Stagnation in Europe, no Carnival in Brazil, but North America back to business

4 Mar 2021

Issuing date: March 4th, 2021

According to WINGX`s weekly Global Market Tracker 

Overall Comment:
The US is starting to see an accelerated recovery from the winter pandemic, with both scheduled and business aviation activity opening up, and charter activity setting some new records, especially in Florida. Different story in Europe, with a long road to run, and international leisure trips all-but-illegal. This slowdown is very clear in Western Europe, with contrasting openness to the East, business jets being used more than ever within Russia and Turkey.

Global:
Through the first two months of this year, global fixed wing activity is down by 43%, with scheduled airlines bearing most of the burden, activity down by 52% compared to the start of 2020. Business aviation activity has flagged in February, tending towards 85% of normal levels.

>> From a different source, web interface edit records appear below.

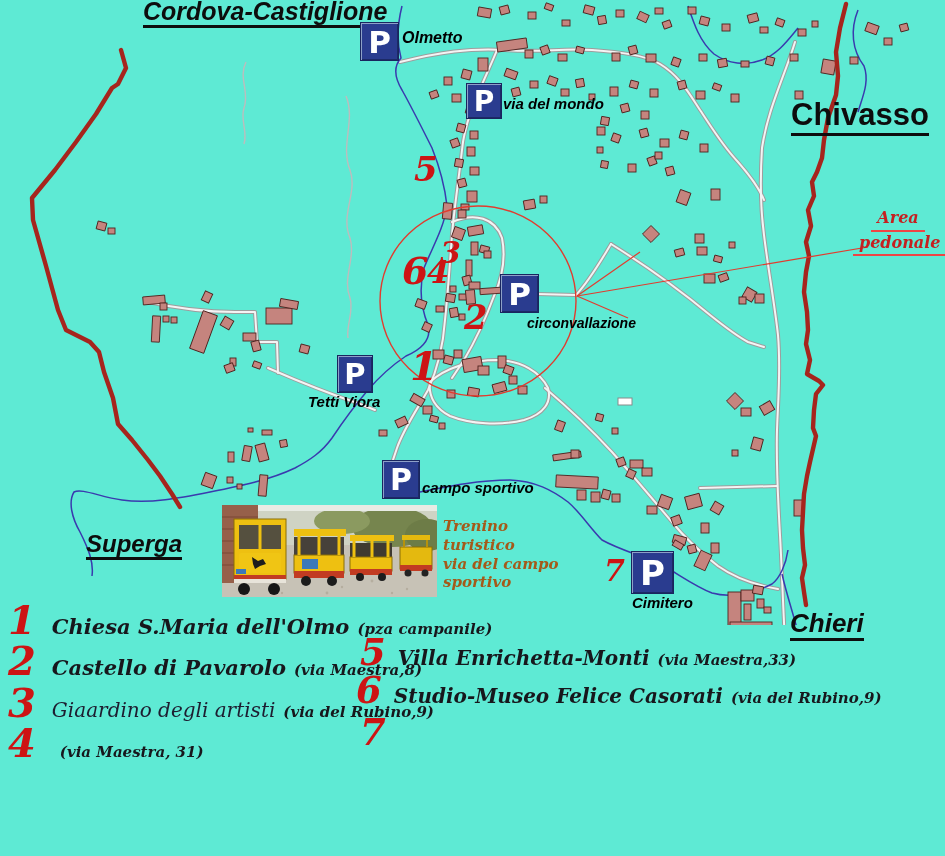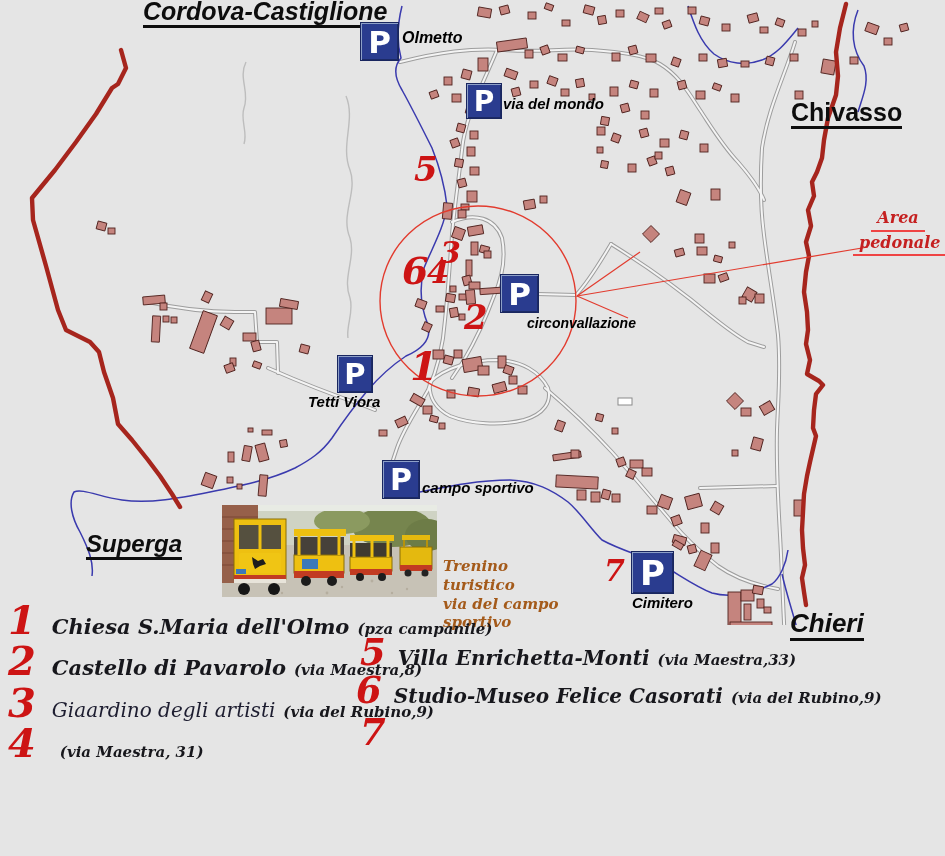"Cordova-Castiglione" #stage { background: #e5e5e5 -> #5eead4 }
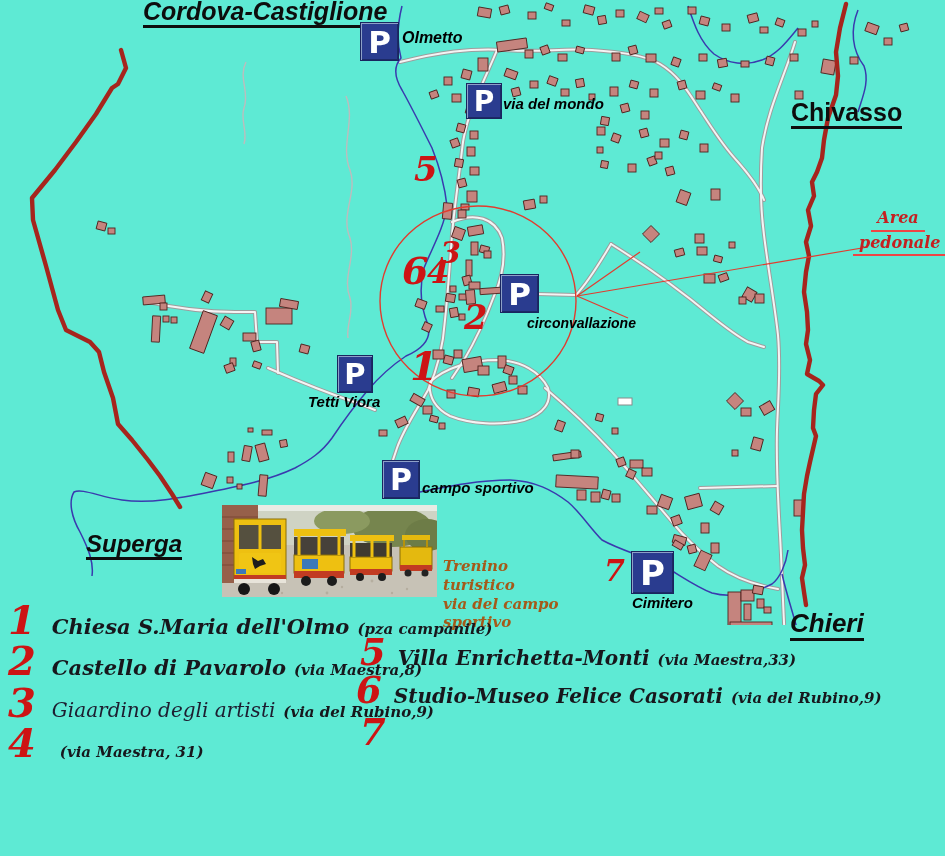"Chivasso" div.region { font-size: 25px -> 31px }
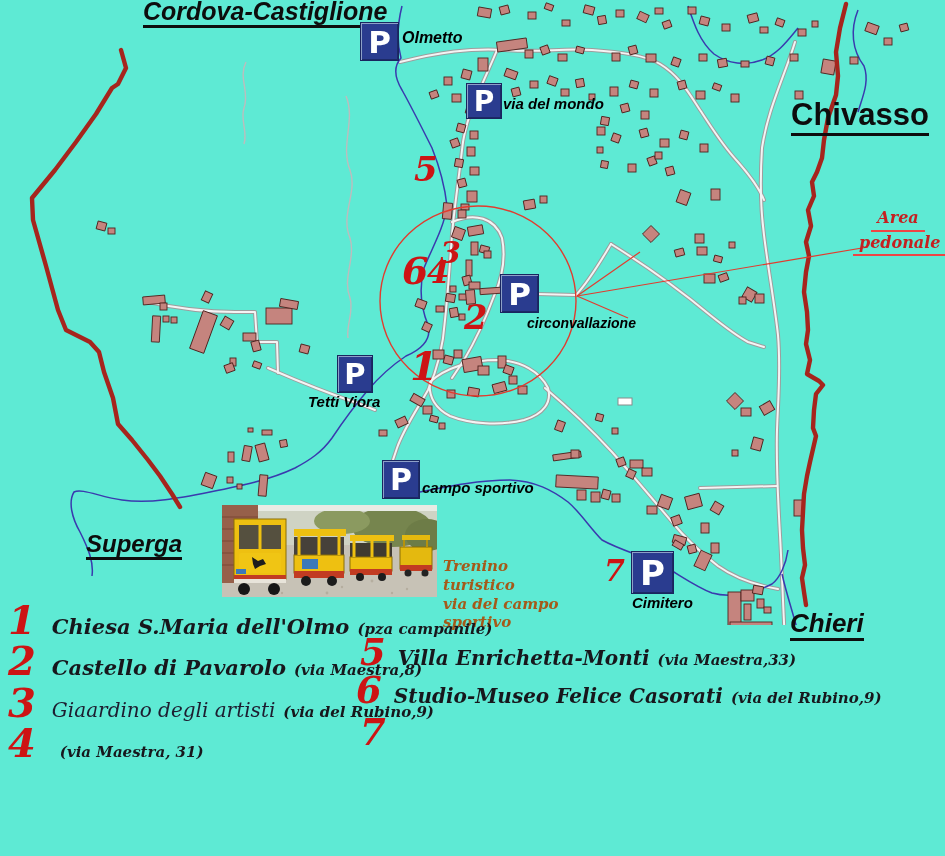"Trenino turistico" #caption { margin-top: 40px -> none }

Cargo operations have continued to out-pace pre-pandemic levels by around 10%. Geographically, North America is seeing a much stronger recovery in both scheduled and non-scheduled activity, with total operations down by 35%, the US now at 30% decline, and within 10% of business aviation activity back in Jan-Feb 2020. The European area is suffering the heaviest declines in airline activity, down over 70% YOY, with business aviation relatively more robust but still down by a quarter compared to Jan-Feb 2020. Nigeria and China continue to see strong growth in domestic use of business jets. Busiest connections in China are between Hainan, Beijing and Shenzhen, and in Nigeria, Abuja and Lagos. Brazil has growth this year, internationally with Angola, and domestically, strong growth between Porto Seguro and Congonhas. However the cancellation of this year’s Carnival saw a sharp drop in mid-month traffic compared to last year.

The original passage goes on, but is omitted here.